I might not dare to say this in the F.O. old man, but I know you will respect my confidence. You see, we are all supposed to be pro rather than anti in the Old Firm—but as for me, frankly I hate the stuff. It rattles me. It gives me the plain untitivated pip, I don't mind confessing.”

He drew a deep breath and after a pause went on, more pensively, drawing upon his memories of Foreign Service life: “All my worst moments have been cultural rather than political. Like that awful business of
La Valise,
known privately to the members of the Corps as The Diplomatic Bag Extraordinary. Did I ever mention it? She was French Ambassadress in Poland.”

“No.”

“Shall I? It will make you wince.”

“Do.”

“Well it happened while I was serving in Warsaw some years ago; an unspeakable place full of unspeakable people. It was the usual Iron Curtain post to which the F.O. had exposed its soft white underbelly in the person of Smith-Cromwell. Not that he was a bad chap. He was in fact quite intelligent and had played darts for Cambridge. But he was easily led. As you know in a Communist country the Corps finds itself cut off from every human contact. It has to provide its own amusements, fall back on its own resources. And this is where the trouble usually begins. It is a strange thing, but in a post like that it is never long before some dastardly Frenchman (always French) reaches for the safety catch of his revolver and starts to introduce
culture
into our lives. Invariably.

“So it fell out with us in Warsaw. Sure enough, during my second winter the French appointed a Cultural Attaché, straight from Montmartre—the place with the big church. Fellow like a greyhound. Burning eyes. Dirty hair. A moist and Fahrenheit handshake. You know the type. Started living quite openly with a girl in the secret police. Most Questionable fellow. Up till now everything had been quiet and reasonable—just the usual round of diplomatic-social engagements among colleagues. Now this beastly fellow started the ball rolling with a public lecture—an undisguised public lecture—on a French writer called, if I understood him correctly, Flowbear. Of course we all had to go to support the French. Cultural reciprocity and all that. But as if this wasn't enough, the little blackhead followed it up with another about another blasted French writer called, unless my memory is at fault, Goaty-eh. I ask you, my dear fellow, what was one to do. Flowbear! Goaty-eh! It was more than flesh and blood could stand. I myself feared the worst as I sat listening to him. I had of course wound up and set my features at Refined Rapture like everyone else, but inside me I was in a turmoil of apprehension. Culture spreads like mumps, you know, like measles. A thing like this could get everyone acting unnaturally in no time. All culture corrupts, old boy, but French culture corrupts absolutely. I was not wrong.

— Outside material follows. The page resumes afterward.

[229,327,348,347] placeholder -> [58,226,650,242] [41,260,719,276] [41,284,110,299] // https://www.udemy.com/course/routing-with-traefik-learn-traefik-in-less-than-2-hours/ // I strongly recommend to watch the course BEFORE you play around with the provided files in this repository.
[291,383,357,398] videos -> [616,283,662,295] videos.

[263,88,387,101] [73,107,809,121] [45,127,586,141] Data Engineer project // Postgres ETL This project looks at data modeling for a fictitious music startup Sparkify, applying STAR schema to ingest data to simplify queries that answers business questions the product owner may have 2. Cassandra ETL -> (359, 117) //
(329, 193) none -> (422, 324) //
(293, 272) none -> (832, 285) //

“The echoes had hardly died away when I noticed That awful look coming over people's faces. Everyone began to think up little tortures of their own. A whole winter stretched before us with practically no engagements except a national day or so. It was clear that unless Smith-Cromwell took a strong line the rot would set in. He did not. Instead of snorting when La Valise embarked on a cultural season he weakly encouraged her; he was even heard to remark that culture was a Good Thing—for the Military Attaché.

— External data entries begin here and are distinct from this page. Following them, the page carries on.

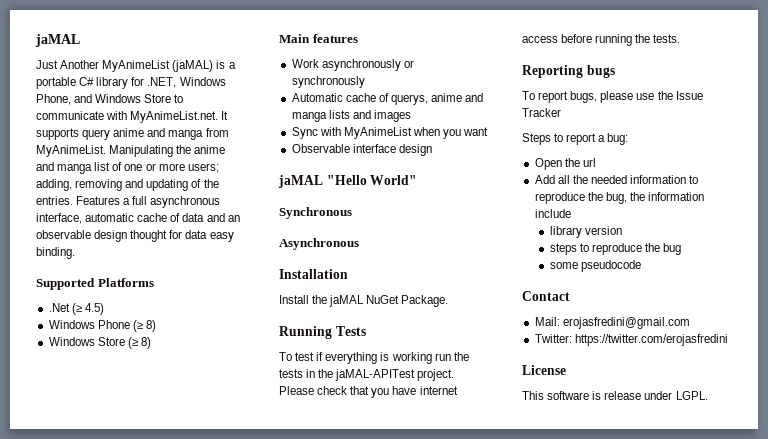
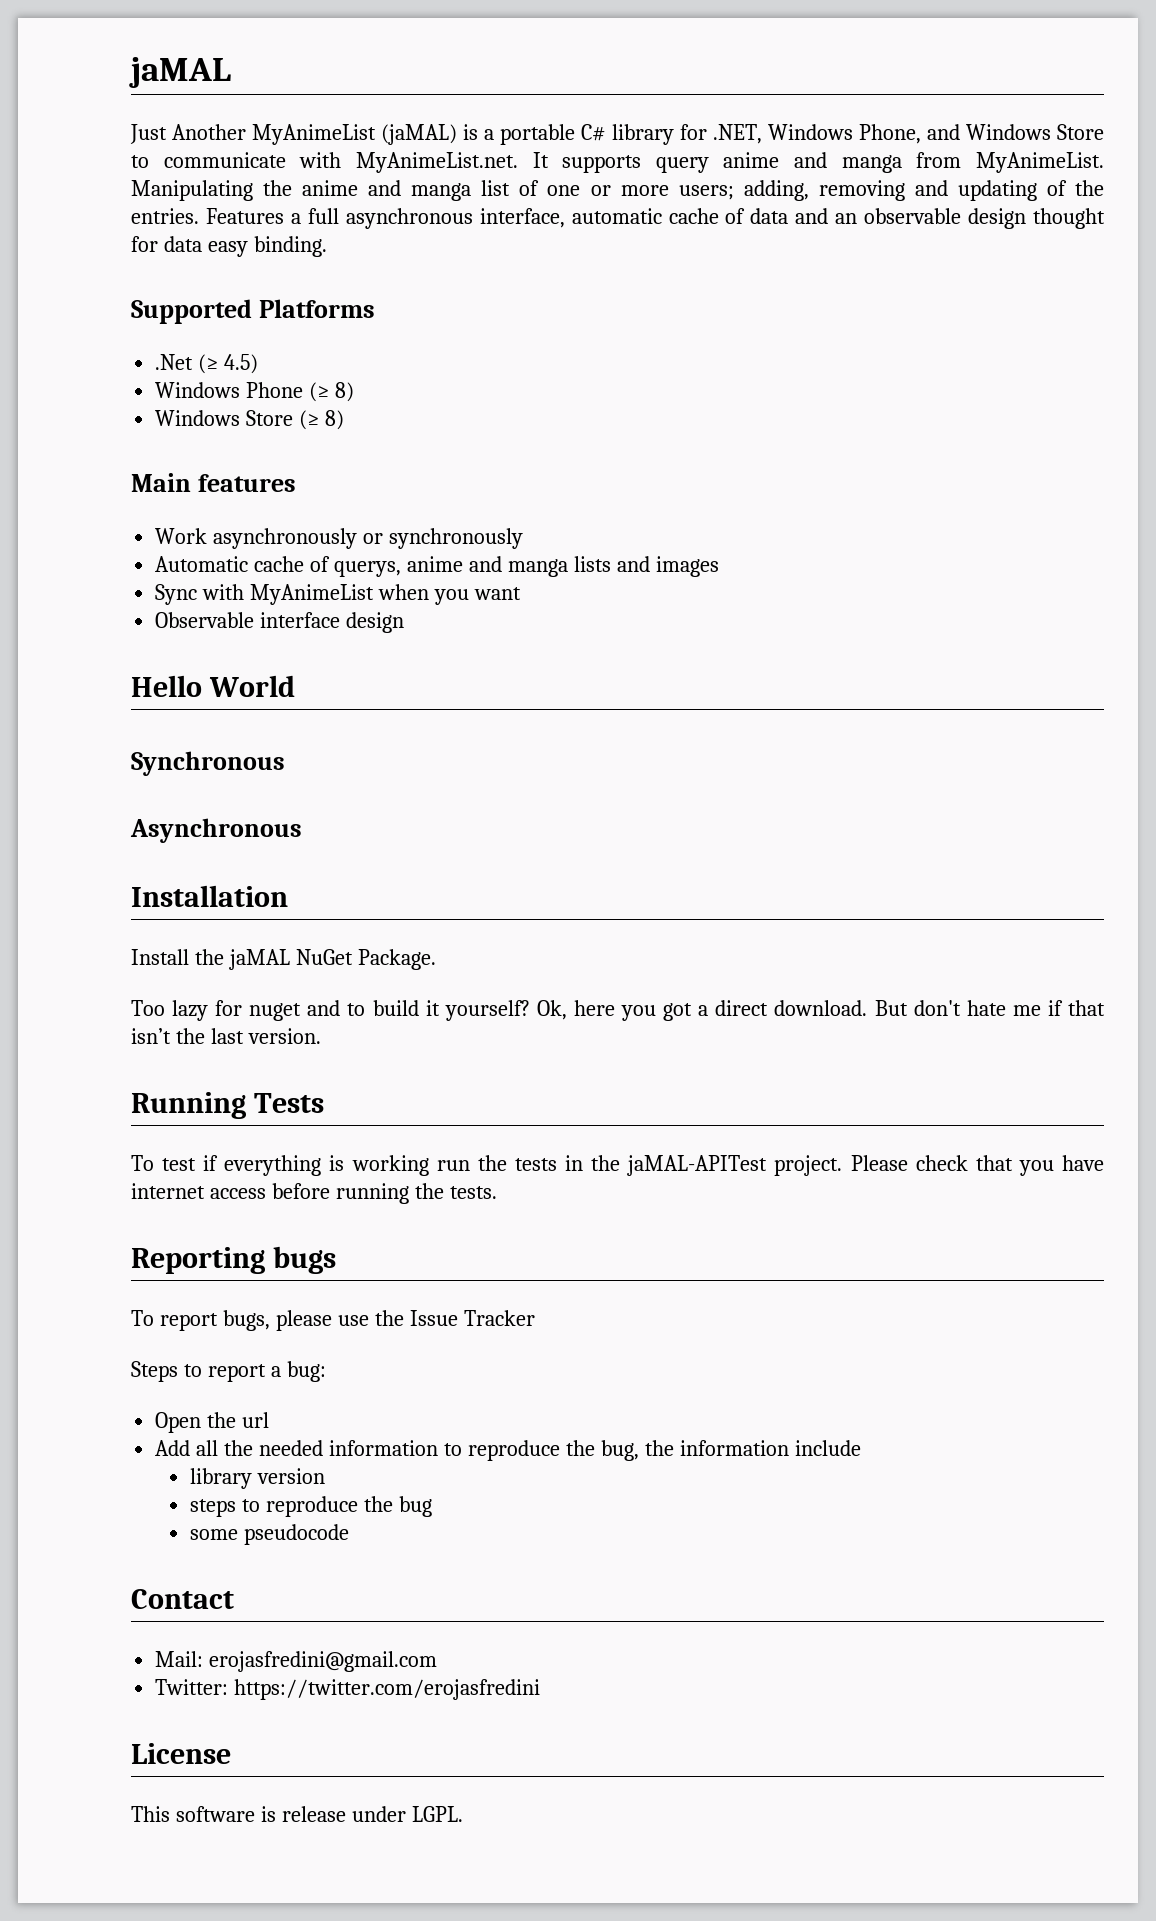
[278,175,418,188] jaMAL "Hello World" -> [131,675,295,697] Hello World
(449, 301) none -> [131,1000,1105,1021] [131,1028,321,1044] // Too lazy for nuget and to build it yourself? Ok, here you got a direct download. But don't hate me if that isn’t the last version.

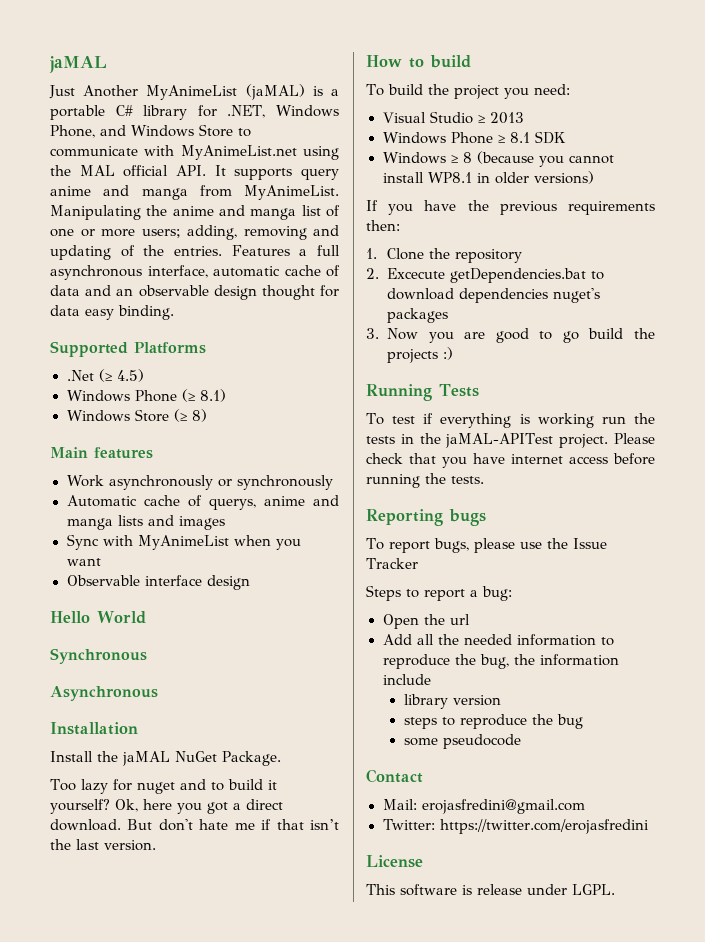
[355,152,518,173] MyAnimeList.net. -> [180,145,339,160] [50,165,206,177] MyAnimeList.net using the MAL official API.
[335,382,355,402] 8) -> [199,389,226,402] 8.1)
(321, 1036) none -> [366,55,471,68] [366,84,570,99] [382,111,524,124] [382,131,566,144] [382,151,614,167] [382,171,594,184] [366,200,655,215] [366,220,400,231] [366,248,523,263] [366,268,605,283] [387,288,601,303] [387,308,449,323] [366,328,655,343] [387,347,454,363] // How to build // To build the project you need: // Visual Studio ≥ 2013 // Windows Phone ≥ 8.1 SDK // Windows ≥ 8 (because you cannot install WP8.1 in older versions) // If you have the previous requirements then: // 1. Clone the repository // 2. Excecute getDependencies.bat to download dependencies nuget's packages // 3. Now you are good to go build the projects :)

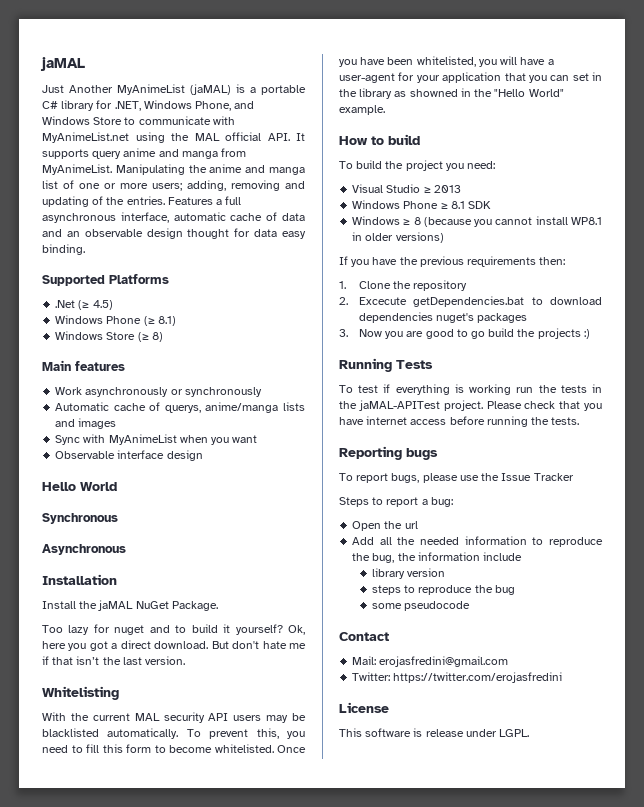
[263,495,339,506] [66,518,113,530] anime and manga -> [205,402,279,413] anime/manga
(156, 845) none -> [42,686,119,700] [42,712,306,723] [42,728,305,739] [42,744,306,753] [339,56,554,67] [339,72,602,83] [339,88,564,99] [339,105,385,115] // Whitelisting // With the current MAL security API users may be blacklisted automatically. To prevent this, you need to fill this form to become whitelisted. Once you have been whitelisted, you will have a user-agent for your application that you can set in the library as showned in the "Hello World" example.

“At this time of course we also had our cultural man. Name of Gool. And he looked it. It was a clear case of Harrow and a bad third in History. But up to now we had kept Gool strictly under control and afraid to move. It could not last. He was bound to come adrift. Within a month he was making common cause with his French colleague. They began to lecture, separately and together. They gave readings with writhings. They spared us nothing, Eliot, Sartre, Immanuel Kant—and who is that other fellow? The name escapes me. In short they gave us everything short of Mrs. Beeton. I did my best to get an arm-lock on Gool and to a certain extent succeeded by threatening to recommend him for an OBE. He knew this would ruin his career and that he would be posted to Java. But by the time I had got him pressed to the mat it was too late. The whole Corps had taken fire and was burning with the old hard gem-like flame. Culture was spreading like wildfire.